Exercise materials>
^^^^

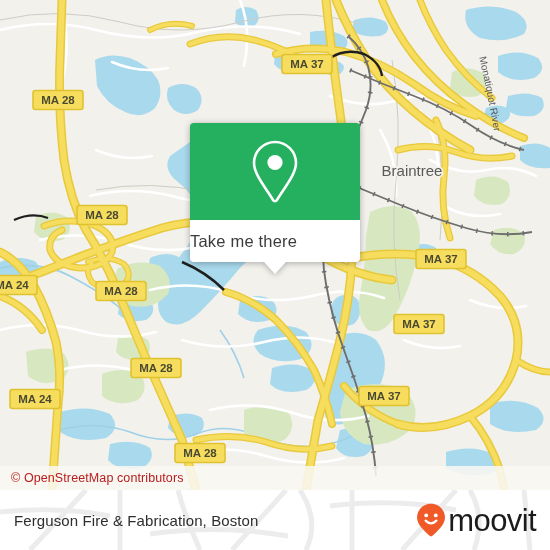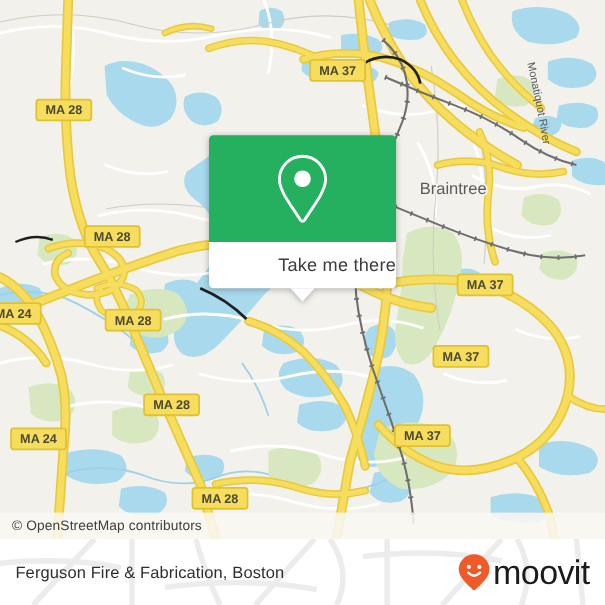--- a/index.html
+++ b/index.html
@@ -66,7 +66,7 @@
     border-radius: 0 0 4px 4px;
     display: flex;
     align-items: center;
-    justify-content: flex-end;
+    justify-content: flex-start;
   }
   #callout .cta-label {
     font-size: 16.5px;

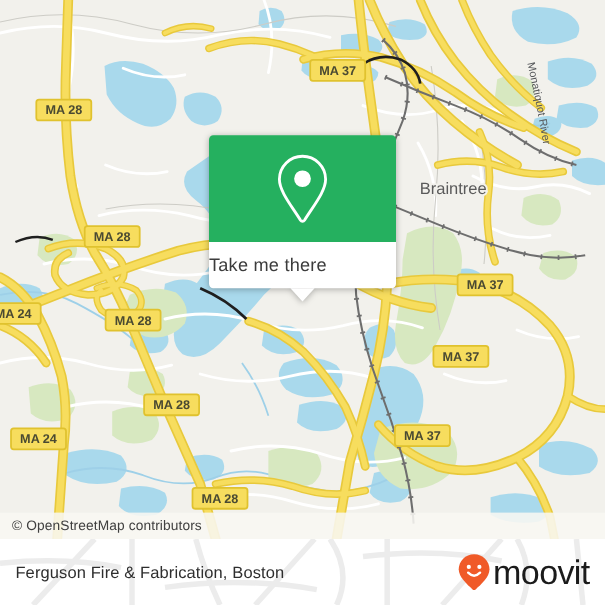--- a/index.html
+++ b/index.html
@@ -40,7 +40,7 @@
   }
   #attribution .attr-text {
     font-size: 12.5px;
-    color: #404040;
+    color: #b91c1c;
     letter-spacing: 0.1px;
   }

^^^^

Your task is to reproduce all of the material exactly. The pictures stay out.

--- a/index.html
+++ b/index.html
@@ -66,7 +66,7 @@
     border-radius: 0 0 4px 4px;
     display: flex;
     align-items: center;
-    justify-content: flex-end;
+    justify-content: flex-start;
   }
   #callout .cta-label {
     font-size: 16.5px;

--- a/index.html
+++ b/index.html
@@ -40,7 +40,7 @@
   }
   #attribution .attr-text {
     font-size: 12.5px;
-    color: #404040;
+    color: #b91c1c;
     letter-spacing: 0.1px;
   }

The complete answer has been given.